Dataset content: Begin
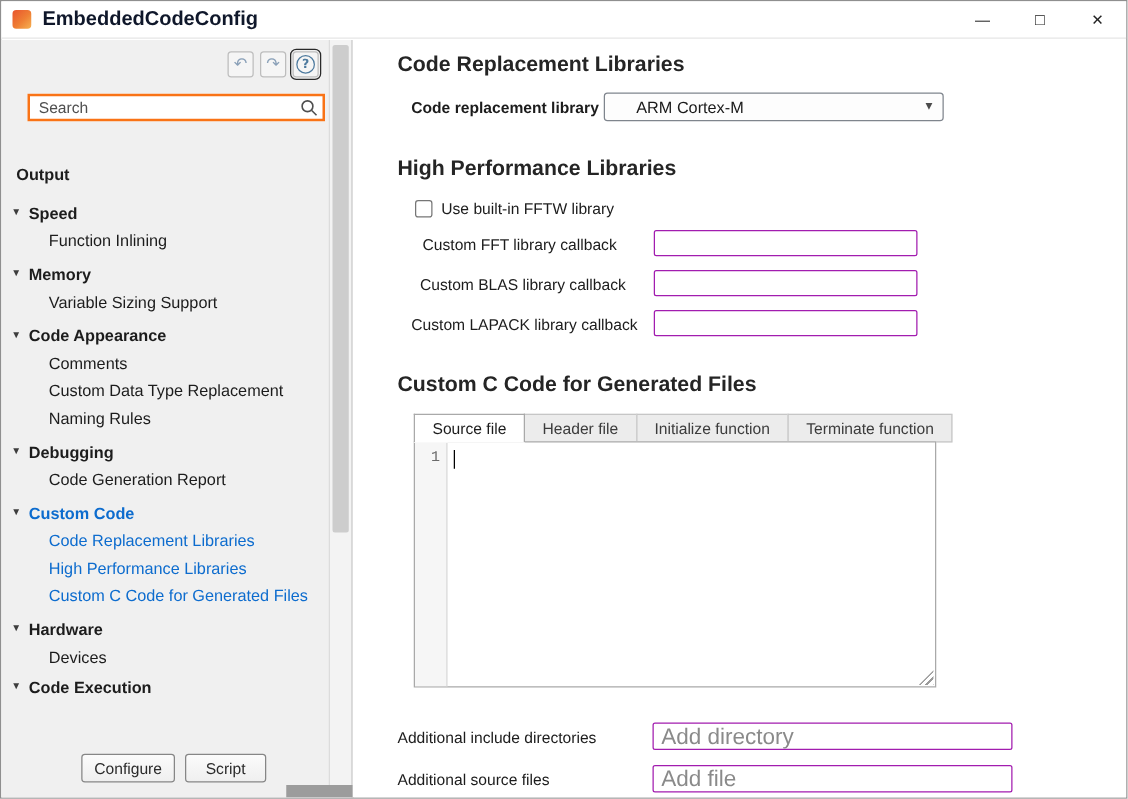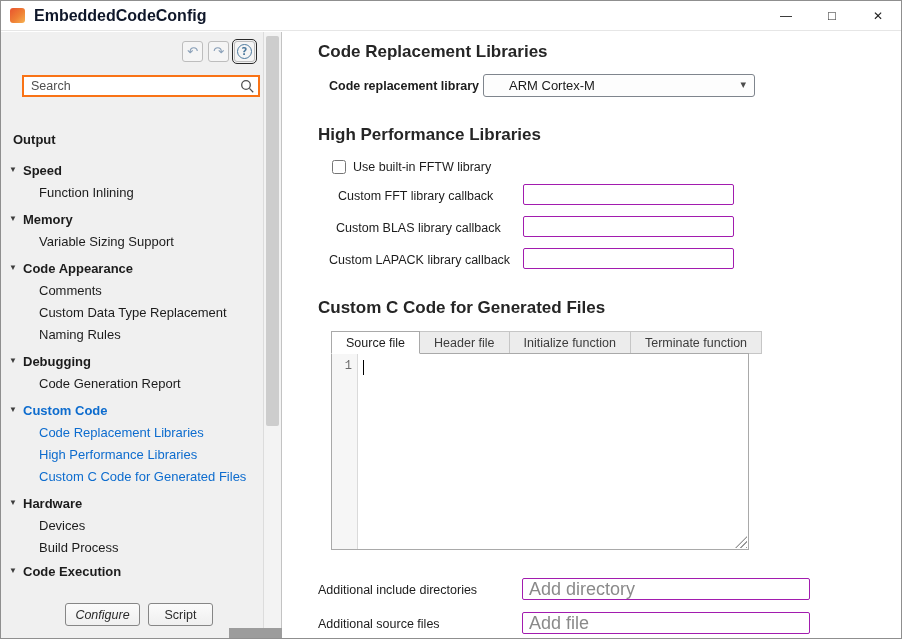--- a/index.html
+++ b/index.html
@@ -229,9 +229,6 @@
       <div class="trow child">
           <span class="lbl">Devices</span>
         </div>
-      <div class="trow child">
-          <span class="lbl">Build Process</span>
-        </div>
 
       <div class="trow sect clipped">
           <span class="arrow">▼</span>

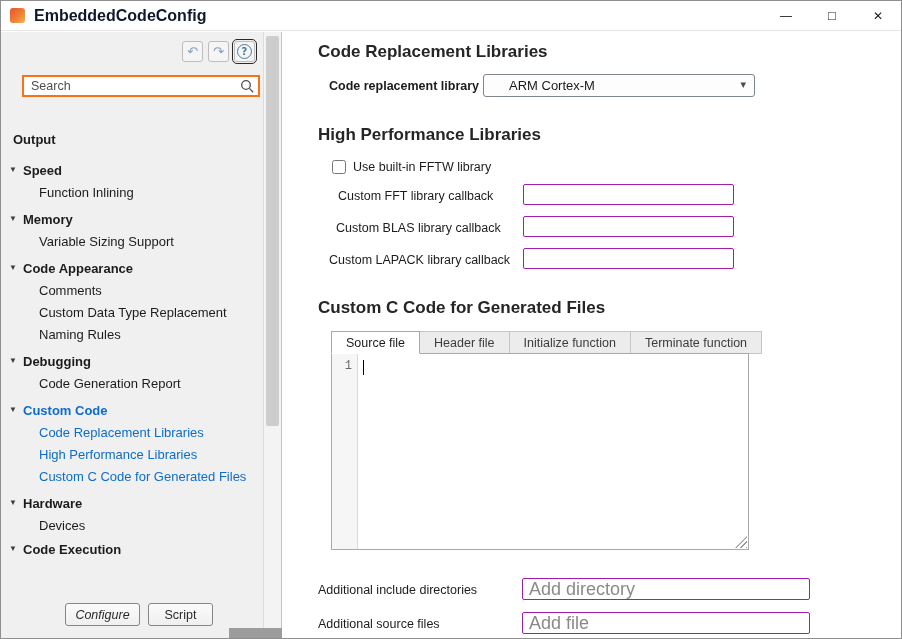--- a/index.html
+++ b/index.html
@@ -71,7 +71,7 @@
     background:linear-gradient(#fbfbfb,#efefef); font-size:12.5px; color:#2b2b2b;
     font-family:"Liberation Sans","DejaVu Sans",sans-serif; cursor:pointer;
   }
-  .btn-configure { left:64px; width:75px;font-style:italic; }
+  .btn-configure { left:64px; width:75px; }
   .btn-script { left:147px; width:65px; }
   .vscroll {
     position:absolute; top:0; bottom:0; right:0; width:18px;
Dataset content: End
● **What to do**:
Leave the pictures out and reproduce each record exactly as written.

● **Answer section**:
--- a/index.html
+++ b/index.html
@@ -229,9 +229,6 @@
       <div class="trow child">
           <span class="lbl">Devices</span>
         </div>
-      <div class="trow child">
-          <span class="lbl">Build Process</span>
-        </div>
 
       <div class="trow sect clipped">
           <span class="arrow">▼</span>

--- a/index.html
+++ b/index.html
@@ -71,7 +71,7 @@
     background:linear-gradient(#fbfbfb,#efefef); font-size:12.5px; color:#2b2b2b;
     font-family:"Liberation Sans","DejaVu Sans",sans-serif; cursor:pointer;
   }
-  .btn-configure { left:64px; width:75px;font-style:italic; }
+  .btn-configure { left:64px; width:75px; }
   .btn-script { left:147px; width:65px; }
   .vscroll {
     position:absolute; top:0; bottom:0; right:0; width:18px;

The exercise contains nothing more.